By the end of this lesson, you will:
- Explain the conceptual difference between rule-based detection (AprilTags) and learned detection (ML/neural networks)
- Describe what a bounding box, class label, and confidence score represent in an object detection result
- Outline the steps to train a custom model with Roboflow: collect images, annotate, train, export, deploy
- Load and use a PhotonVision ML pipeline to detect game pieces and read detection results in Java
- Convert a bounding box center pixel position to a horizontal angle (yaw) using camera calibration geometry
- Build a simple autonomous "aim at game piece" behavior using ML detection output
Why Rule-Based Detection Fails for Game Pieces
AprilTags are engineered for detection. Their black-and-white high-contrast pattern is specifically designed to be unambiguously detected under varied lighting and at distance. The detection algorithm is deterministic — the same tag always produces the same result from the same angle, because the tag is a known mathematical pattern.
Game pieces are not engineered for detection. An orange ring looks different depending on lighting (overhead fluorescent vs. direct sunlight from skylights), viewing angle (face-on vs. edge-on), distance (full detail vs. a few pixels), and whether it's partially behind a field element, another robot, or in shadow. A rule-based approach — "find orange pixels above a brightness threshold" — breaks under exactly these real-competition conditions. Shadows make orange look brown. Jerseys in the crowd have orange. The robot's own mechanism, if orange, triggers false detections.
Machine learning object detection — specifically neural network models trained on hundreds or thousands of labeled examples — learns the appearance of the game piece across all these variations. The model doesn't look for "orange pixels"; it has internalized what a ring looks like from experience with real images, and it produces a confidence-weighted answer for every region of the frame.
- Works on engineered targets with known patterns
- Deterministic — same input, same output
- No training required
- Fails if the appearance varies (game pieces, natural objects)
- Returns exact pose with geometry (solvePnP)
- Zero tolerance for partial occlusion
- Works on arbitrary visual objects — game pieces, field elements, robots
- Probabilistic — returns confidence score, not certainty
- Requires training data (images + labels)

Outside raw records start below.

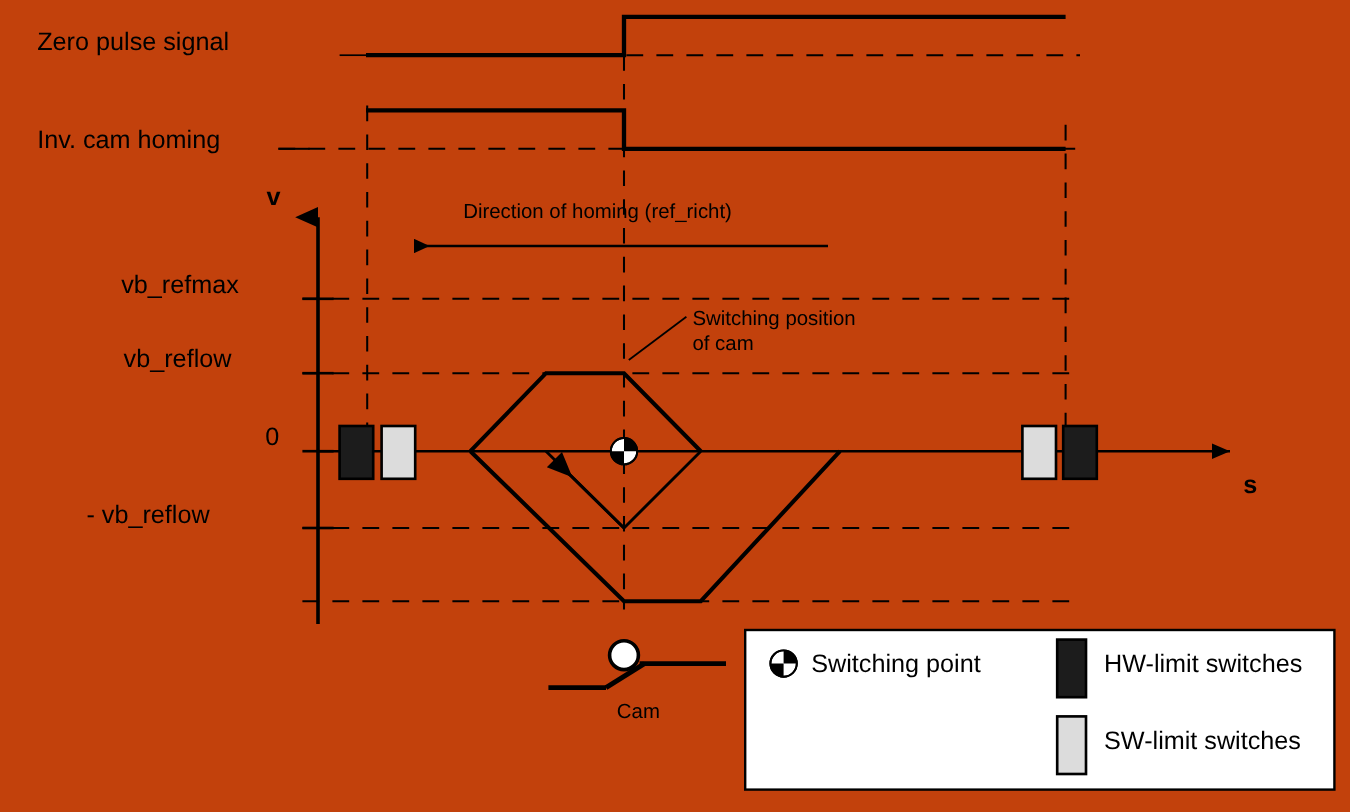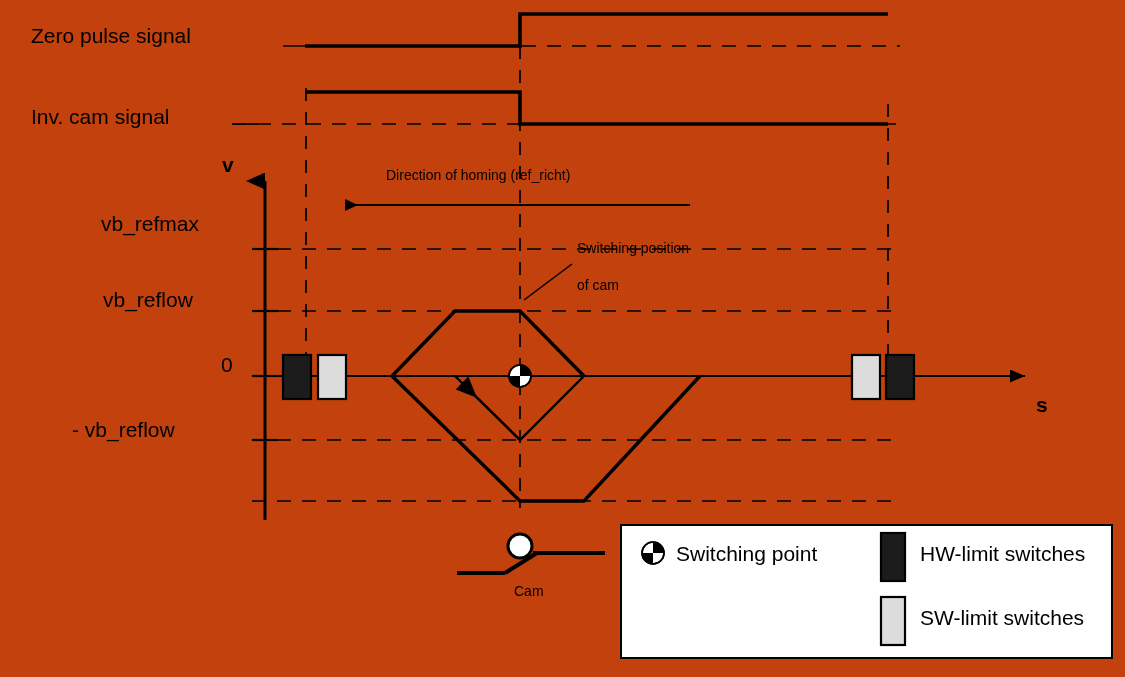"Inv. cam signal" div.lbl { text: signal -> homing }
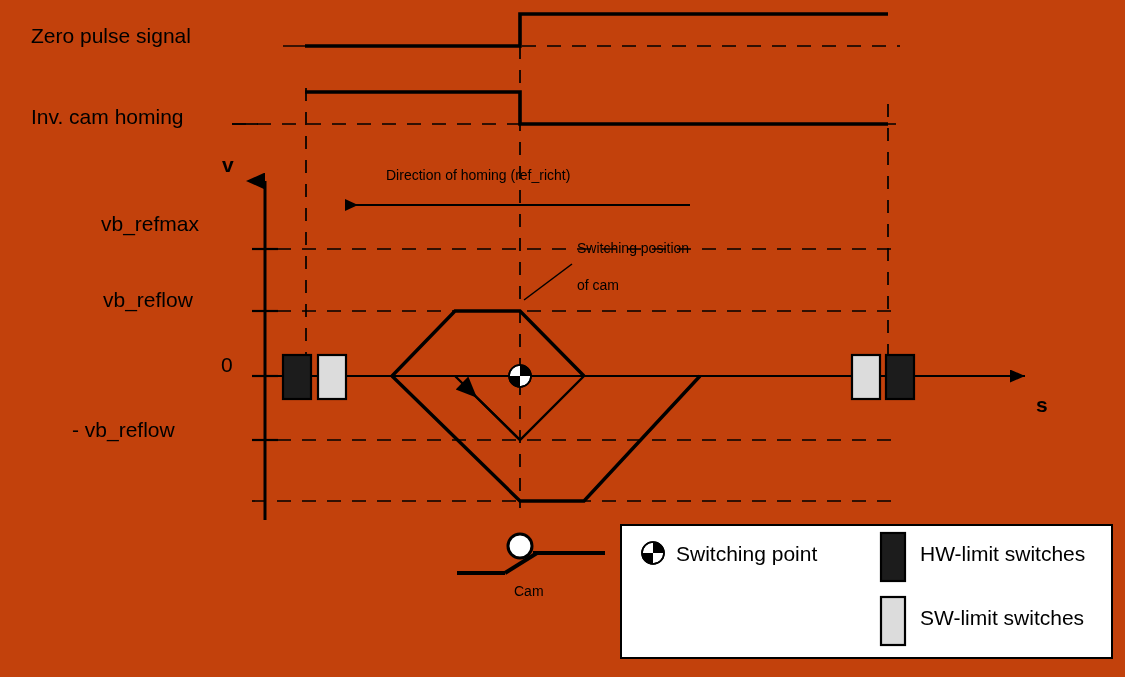"Direction of homing (ref_richt)" .lbl-mid { font-size: 14px -> 17px }
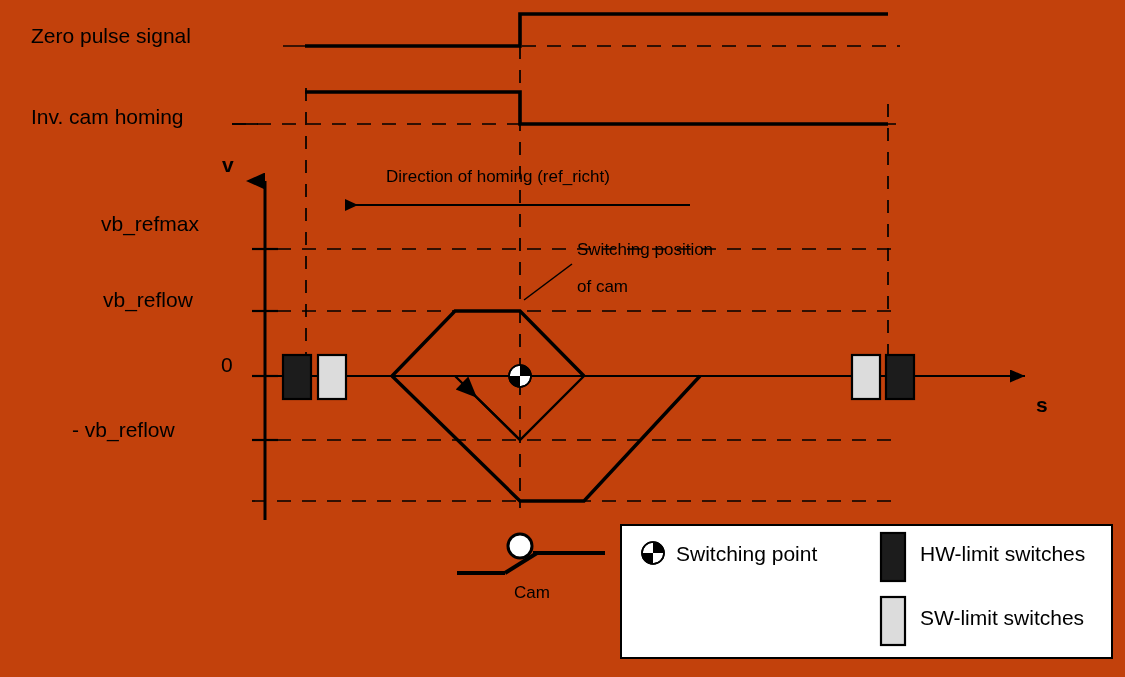"vb_refmax" div.lbl { top: 212px -> 226px }
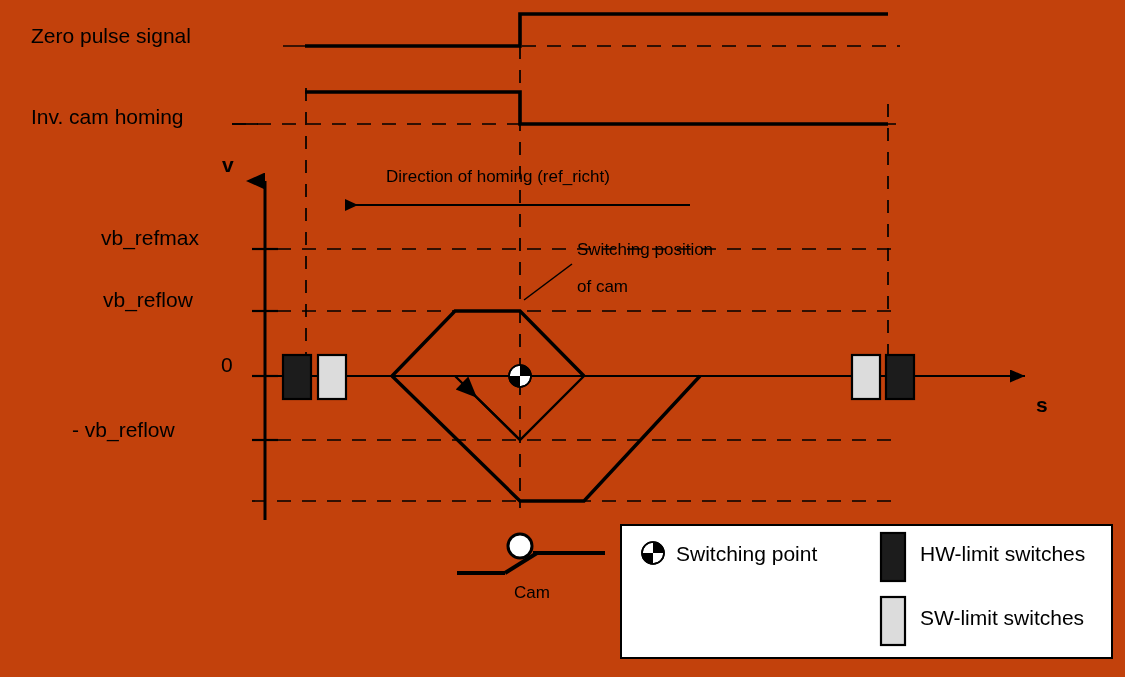"Switching position" div.lbl { top: 240px -> 256px }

- Handles appearance variation, lighting changes, partial occlusion
- Returns bounding box (pixel rectangle), not 3D pose
- Fast enough for real-time at 30+ fps on coprocessors
What a Detection Result Contains
When a neural network detects an object in a camera frame, it returns three pieces of information for each detected instance:
- Bounding box: A rectangle in pixel coordinates that encloses the detected object. Typically expressed as center X, center Y, width, and height — all in pixels. The bounding box tells you where in the frame the object is, not where it is in 3D space.
- Class label: Which type of object was detected. A model trained to detect multiple types (e.g., "ring", "cone", "robot") returns which class each detected bounding box belongs to.
- Confidence score: A value from 0.0 to 1.0 indicating how confident the model is that this is a true detection. Low confidence detections (below ~0.5) are more likely to be false positives and should be filtered or treated cautiously.
This is fundamentally different from AprilTag detection. AprilTags give you a 3D pose (camera-relative position and rotation). ML detection gives you a 2D pixel region and a label. To get a robot-relative direction to the game piece, you must convert the bounding box center to an angle using camera geometry — covered in the interactive below.
Bounding Box Explorer: From Pixels to Angles
Click the camera view on the left to place a game piece detection at different positions. The system computes the horizontal angle (yaw) to the object from camera geometry, and the approximate distance estimate from the bounding box height. Use this to understand how pixel position maps to drive commands.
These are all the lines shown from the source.